Thursday, February 26, 2015

Temptations Only Mothers Know: Mama guilt/confusion/questioning/advice-seeking/controlling

Wordy title, right?  There's no easy way to trim down all that *stuff* that goes on inside the mama mind.  The angst. The guilt.  The confusion. The frustration. The attempts to control every situation and the advice we seek from others when we're not sure we're doing it just "right."

You can see the signs everywhere, "You're a good mom."  Every mom wants to hear it.  We want to know we're doing an okay job.

I know, it's getting heavy today.  No light-hearted Libby joking about velcro and elastics, or stuffing her face with chocolate.  I spent the better part of my day at a specialists office for my oldest son, and the more time that I spend thinking about "am I doing it right" with my son, the more frustrated I am with myself.

Do you know why?

It's not because those questions are bad to ask.  We should always be trying to better.  We should try hard to make wise decisions and serve our families.  But how many times are we looking around at others wondering how they see us?  How many times are we trying desperately to hold on to control to our lives and our parenting?  How many times are we asking advice just so we can say, "yep, I did that. I'm a good mom."

I am so tired of it.  I am worn out from trying to look like a good mom, and I'm tired of everyone else judging whether I am or not.  I don't even like that slogan "you're a good mom."  You can't even think it without comparing yourself to someone else.  You will NEVER be happy when you compare yourself to someone else.  Ever.

It is so tempting in our culture to control every thing we can.  We are so sure that parenting in ways A and B will lead to C behavior.  We are so sure, in fact, that we are quick to give advice even when others haven't asked for it, or they have asked advice from certain people and you're NOT those people (but you give your advice anyway because you're sure it will help).

Just stop.  Stop giving people advice when they don't ask.  How many times has unsolicited advice helped you in your parenting? I'm going to guess that more times than not it's put you on the defensive and it's pretty hard to listen when you've got your shield in front of your face ready for battle.
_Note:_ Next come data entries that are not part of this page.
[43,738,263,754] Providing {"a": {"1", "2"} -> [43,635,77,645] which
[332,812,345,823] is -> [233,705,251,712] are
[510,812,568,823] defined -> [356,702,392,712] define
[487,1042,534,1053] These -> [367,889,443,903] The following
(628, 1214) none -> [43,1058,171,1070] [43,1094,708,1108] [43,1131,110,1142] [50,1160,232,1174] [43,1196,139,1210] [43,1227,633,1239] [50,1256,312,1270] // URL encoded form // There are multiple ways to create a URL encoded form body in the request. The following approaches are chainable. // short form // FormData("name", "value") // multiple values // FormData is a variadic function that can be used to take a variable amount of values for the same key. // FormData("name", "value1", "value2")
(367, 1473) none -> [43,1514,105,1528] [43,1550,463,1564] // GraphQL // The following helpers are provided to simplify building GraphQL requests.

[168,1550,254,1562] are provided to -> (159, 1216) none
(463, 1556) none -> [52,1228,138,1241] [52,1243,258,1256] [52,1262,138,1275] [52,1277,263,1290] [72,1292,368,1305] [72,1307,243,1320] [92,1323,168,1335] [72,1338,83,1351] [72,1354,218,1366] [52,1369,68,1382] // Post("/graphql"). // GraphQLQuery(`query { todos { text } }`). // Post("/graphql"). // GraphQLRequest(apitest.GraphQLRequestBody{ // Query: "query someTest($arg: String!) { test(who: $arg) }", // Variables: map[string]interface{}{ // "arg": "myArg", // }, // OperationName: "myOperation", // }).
Just stop judging other parents and how they're doing it.  I know not all of you are Christians, but I firmly believe the Bible is true.  And you know what's pretty amazing?  God Himself walked around in the flesh telling people how to live righteous lives and He still found a way to do it with grace and mercy.  *You* can't dole out grace and mercy but the only person in the whole world who ever lived a perfect life can?

Stop comparing yourselves to others.  Stop feeling elated when your kid isn't tantruming in the store and you've done "such a great job" of being a parent.  Stop feeling totally down on yourself when your kid IS tantruming in the store and everyone is looking at you.  Guess what?  Your worth isn't in how your child behaves.  It isn't in how clean his face is or how well she did her homework.  First off, I'm here to tell you that your worth is in Christ and nothing you do makes Him love you more or less.
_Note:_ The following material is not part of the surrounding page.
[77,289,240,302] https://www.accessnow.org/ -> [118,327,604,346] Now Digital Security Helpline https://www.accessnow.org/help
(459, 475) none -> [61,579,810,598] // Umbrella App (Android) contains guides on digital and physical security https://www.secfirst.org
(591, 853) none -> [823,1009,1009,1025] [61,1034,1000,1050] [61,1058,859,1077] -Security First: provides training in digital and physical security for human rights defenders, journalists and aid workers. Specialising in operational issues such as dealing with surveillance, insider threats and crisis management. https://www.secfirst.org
And secondly, the most wonderful way to parent is to work hard at it and make the best decisions you know how.  That's it.  It's really not complicated.  I know, it feels more complicated than that.  But it's really not.  Since we're so distracted by our joy-stealing, habit-forming temptations of guilt, questioning, controlling and advice-giving, here are some things to consider:

1) In that moment when you glance at another kid/mama and thinking to yourself "I would have....." or "oh boy, I wouldn't have....."  Just STOP.  Stop yourself in your tracks.  Look at your precious child and smile.  Consider all the wonders you've been blessed with and just leave it at that.  You're not making anyone's life better by comparing yourself to them.
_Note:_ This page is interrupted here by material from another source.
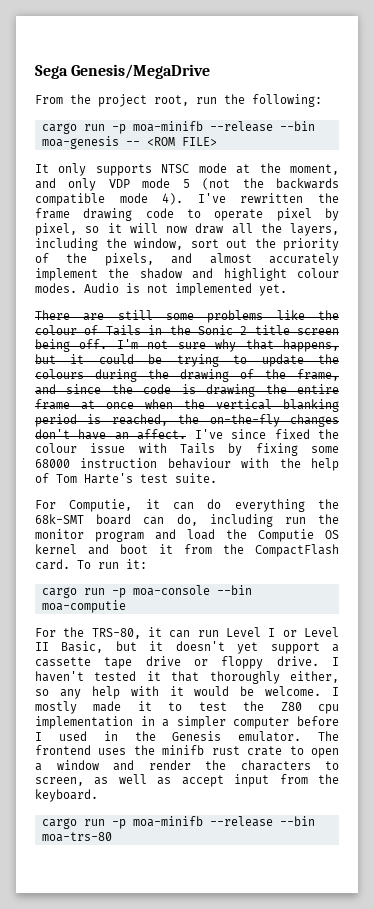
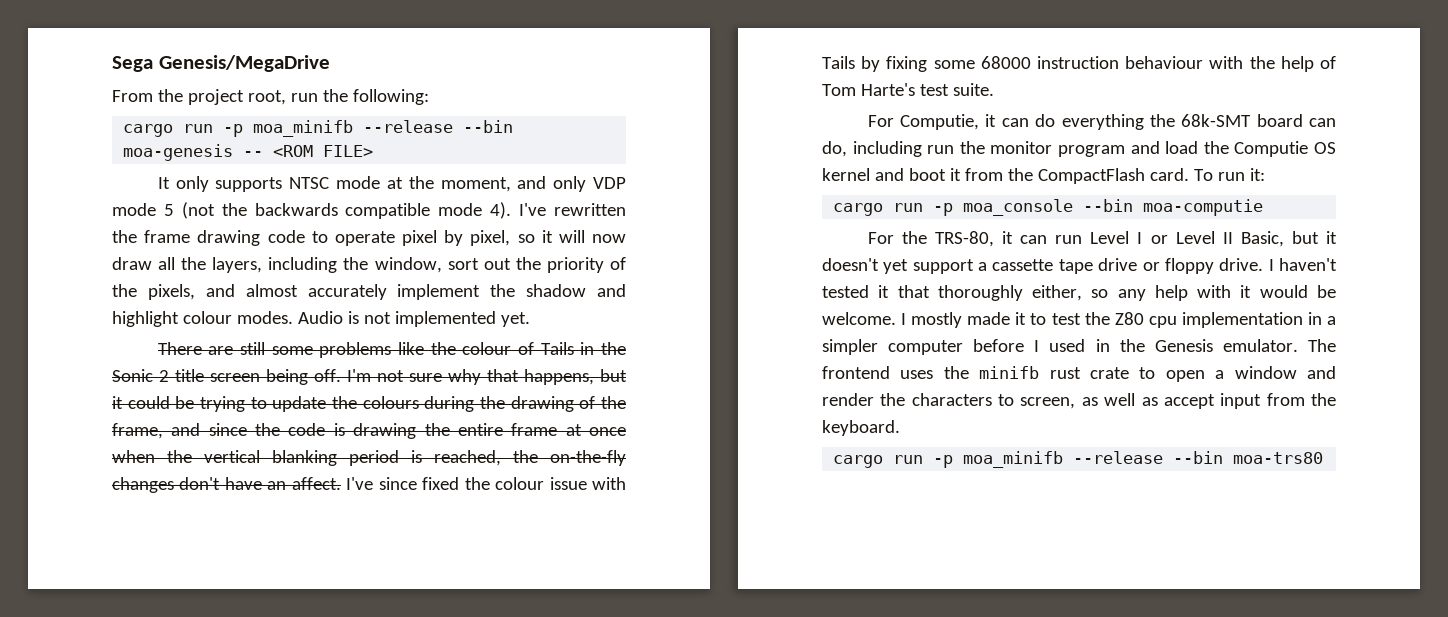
[132,121,203,132] moa-minifb -> [253,120,354,137] moa_minifb
[132,585,210,596] moa-console -> [963,199,1074,216] moa_console
[132,816,315,827] [41,832,112,842] moa-minifb --release --bin moa-trs-80 -> [963,451,1324,468] moa_minifb --release --bin moa-trs80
2) When you're hanging out with friends and you see them do something you wouldn't, or you hear them struggling with a particular part of mommyhood, ask yourself these questions:
  - Is she actually asking for advice, or is she just bemoaning the fact that her child is having an off week and is screaming every day?
  - How would I feel in her shoes?
  - How can I best encourage her right now?
 If the answer to "how can I best encourage her right now" is telling her some great thing you found useful in your own parenting life, then by all means, share away!  Don't get me wrong, I love getting advice from other moms.  At the right time.  Seasoned with love.  Try not to go spouting off things as if you are Anonymous, The Internet Troll without any consideration for her.

3) Use that God-given mama instinct.  So many times in my seven years of being a mom, I wish I had let go of that anxiety-driven need for control and just listened to my instincts.  Don't try to follow the crowd just for the sake of following the crowd.  Cut a path for your family that blesses all of you.  Figure out what's best for YOUR family.  And once you've figured it out, go back to #1.

Now it's time to start using it.  Grace.  Mercy.  Kindness.  Temper all your parenting with it and I guarantee your whole family will benefit.  If you start clinging to control or wanting answers, check yourself.  Am I doing my best?  Am I working at it?  That's it.  Leave it at that.  You are NOT in control and you will never know everything.  Let's all start encouraging each other to do our best.  Let's gather around and lift each other up.